WHAT IS BEING ASKED: The expected result is the material below, reproduced exactly from its first line through the line containing "a dedicated tester)".

ENTRIES SUPPLIED:
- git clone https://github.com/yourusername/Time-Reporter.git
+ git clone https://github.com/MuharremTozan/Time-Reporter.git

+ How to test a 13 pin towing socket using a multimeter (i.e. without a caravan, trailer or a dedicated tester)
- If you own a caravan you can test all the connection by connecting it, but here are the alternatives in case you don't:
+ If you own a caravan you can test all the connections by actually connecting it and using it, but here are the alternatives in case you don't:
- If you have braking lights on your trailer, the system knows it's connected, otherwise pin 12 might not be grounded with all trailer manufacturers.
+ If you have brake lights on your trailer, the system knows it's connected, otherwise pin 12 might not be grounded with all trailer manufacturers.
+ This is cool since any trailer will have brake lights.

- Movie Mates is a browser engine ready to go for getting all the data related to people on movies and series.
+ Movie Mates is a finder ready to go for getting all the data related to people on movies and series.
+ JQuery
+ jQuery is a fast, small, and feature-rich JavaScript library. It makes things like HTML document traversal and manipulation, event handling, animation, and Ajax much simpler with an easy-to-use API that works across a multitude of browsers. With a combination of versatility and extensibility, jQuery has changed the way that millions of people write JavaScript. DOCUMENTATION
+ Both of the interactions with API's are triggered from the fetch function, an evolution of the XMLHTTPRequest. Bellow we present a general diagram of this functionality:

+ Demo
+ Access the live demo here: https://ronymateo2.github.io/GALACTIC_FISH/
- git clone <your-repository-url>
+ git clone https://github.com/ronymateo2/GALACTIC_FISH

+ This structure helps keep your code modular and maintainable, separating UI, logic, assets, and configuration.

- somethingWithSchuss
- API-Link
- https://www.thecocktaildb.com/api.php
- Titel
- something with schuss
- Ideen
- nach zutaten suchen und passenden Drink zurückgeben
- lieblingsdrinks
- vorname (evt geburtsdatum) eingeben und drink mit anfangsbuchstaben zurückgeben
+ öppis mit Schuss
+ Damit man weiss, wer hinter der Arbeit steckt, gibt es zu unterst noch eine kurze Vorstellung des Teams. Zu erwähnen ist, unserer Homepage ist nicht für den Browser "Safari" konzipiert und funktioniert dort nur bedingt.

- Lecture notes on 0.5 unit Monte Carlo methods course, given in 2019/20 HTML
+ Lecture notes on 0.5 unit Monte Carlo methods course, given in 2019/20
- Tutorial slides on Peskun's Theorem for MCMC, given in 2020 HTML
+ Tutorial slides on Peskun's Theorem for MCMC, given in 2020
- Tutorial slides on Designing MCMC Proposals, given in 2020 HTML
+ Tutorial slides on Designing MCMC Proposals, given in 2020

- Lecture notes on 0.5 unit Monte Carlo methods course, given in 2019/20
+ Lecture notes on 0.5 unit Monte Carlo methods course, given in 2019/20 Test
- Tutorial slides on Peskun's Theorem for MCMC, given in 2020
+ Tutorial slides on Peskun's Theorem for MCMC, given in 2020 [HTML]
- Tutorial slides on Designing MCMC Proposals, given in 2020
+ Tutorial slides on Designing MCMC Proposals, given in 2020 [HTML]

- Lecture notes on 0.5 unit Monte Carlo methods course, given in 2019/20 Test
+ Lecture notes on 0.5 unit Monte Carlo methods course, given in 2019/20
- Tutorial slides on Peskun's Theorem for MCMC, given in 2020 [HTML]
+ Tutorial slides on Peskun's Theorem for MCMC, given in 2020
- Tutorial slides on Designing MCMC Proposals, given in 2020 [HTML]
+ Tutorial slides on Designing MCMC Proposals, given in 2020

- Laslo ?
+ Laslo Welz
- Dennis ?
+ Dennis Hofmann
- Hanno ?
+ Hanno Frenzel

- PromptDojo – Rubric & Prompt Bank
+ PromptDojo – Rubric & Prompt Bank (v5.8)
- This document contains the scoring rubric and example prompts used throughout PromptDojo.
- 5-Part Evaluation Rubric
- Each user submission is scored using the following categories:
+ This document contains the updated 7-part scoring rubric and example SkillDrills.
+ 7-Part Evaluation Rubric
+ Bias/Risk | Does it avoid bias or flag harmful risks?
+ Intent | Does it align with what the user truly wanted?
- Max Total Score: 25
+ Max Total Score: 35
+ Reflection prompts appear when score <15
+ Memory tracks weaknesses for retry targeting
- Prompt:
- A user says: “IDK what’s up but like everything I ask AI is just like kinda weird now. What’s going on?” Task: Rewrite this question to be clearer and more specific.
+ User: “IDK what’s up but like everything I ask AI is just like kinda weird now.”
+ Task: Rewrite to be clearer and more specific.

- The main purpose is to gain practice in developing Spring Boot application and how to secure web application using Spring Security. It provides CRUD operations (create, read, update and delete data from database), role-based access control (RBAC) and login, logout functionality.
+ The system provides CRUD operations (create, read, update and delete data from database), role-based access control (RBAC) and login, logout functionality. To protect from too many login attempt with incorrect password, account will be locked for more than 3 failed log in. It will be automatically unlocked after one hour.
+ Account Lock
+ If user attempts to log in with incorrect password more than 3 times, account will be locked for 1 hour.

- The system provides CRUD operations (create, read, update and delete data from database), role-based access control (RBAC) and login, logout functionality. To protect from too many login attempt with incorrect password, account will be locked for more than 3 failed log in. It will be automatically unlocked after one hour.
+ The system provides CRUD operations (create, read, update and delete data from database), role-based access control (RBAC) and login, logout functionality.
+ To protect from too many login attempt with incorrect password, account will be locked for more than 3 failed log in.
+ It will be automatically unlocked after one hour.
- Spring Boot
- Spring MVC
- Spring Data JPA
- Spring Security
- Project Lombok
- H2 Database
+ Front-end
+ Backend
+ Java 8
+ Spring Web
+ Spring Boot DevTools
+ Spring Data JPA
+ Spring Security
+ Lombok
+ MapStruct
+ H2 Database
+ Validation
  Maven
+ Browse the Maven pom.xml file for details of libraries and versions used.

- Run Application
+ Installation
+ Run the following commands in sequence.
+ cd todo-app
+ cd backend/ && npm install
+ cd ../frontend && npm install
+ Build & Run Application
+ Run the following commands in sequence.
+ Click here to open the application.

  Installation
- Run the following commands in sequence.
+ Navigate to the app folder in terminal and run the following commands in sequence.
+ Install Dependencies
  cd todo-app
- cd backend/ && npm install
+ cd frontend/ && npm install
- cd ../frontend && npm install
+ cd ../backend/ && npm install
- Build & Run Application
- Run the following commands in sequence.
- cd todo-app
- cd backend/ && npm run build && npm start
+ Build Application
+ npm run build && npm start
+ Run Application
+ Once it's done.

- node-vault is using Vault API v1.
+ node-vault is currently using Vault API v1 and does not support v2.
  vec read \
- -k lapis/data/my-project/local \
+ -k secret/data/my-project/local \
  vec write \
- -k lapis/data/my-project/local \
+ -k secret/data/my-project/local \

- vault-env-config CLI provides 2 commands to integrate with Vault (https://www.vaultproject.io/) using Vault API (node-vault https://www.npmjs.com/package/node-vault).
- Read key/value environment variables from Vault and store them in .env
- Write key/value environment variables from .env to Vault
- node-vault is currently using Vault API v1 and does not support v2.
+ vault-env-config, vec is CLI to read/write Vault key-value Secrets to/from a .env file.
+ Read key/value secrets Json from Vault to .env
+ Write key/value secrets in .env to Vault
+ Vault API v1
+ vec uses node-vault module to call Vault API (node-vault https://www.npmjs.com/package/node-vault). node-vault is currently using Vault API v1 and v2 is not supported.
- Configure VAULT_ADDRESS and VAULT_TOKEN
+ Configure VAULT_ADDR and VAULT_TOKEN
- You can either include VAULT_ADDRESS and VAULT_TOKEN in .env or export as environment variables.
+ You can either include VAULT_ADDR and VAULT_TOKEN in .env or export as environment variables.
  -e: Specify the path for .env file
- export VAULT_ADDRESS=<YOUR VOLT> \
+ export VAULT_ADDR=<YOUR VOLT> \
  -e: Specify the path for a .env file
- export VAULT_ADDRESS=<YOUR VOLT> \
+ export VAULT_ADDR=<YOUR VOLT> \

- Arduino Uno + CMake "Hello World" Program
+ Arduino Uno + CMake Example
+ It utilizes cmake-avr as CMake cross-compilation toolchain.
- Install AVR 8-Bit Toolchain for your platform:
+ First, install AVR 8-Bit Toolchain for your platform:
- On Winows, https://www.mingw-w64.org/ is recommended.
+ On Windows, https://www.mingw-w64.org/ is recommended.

YOUR SOLUTION:
- git clone https://github.com/yourusername/Time-Reporter.git
+ git clone https://github.com/MuharremTozan/Time-Reporter.git

+ How to test a 13 pin towing socket using a multimeter (i.e. without a caravan, trailer or a dedicated tester)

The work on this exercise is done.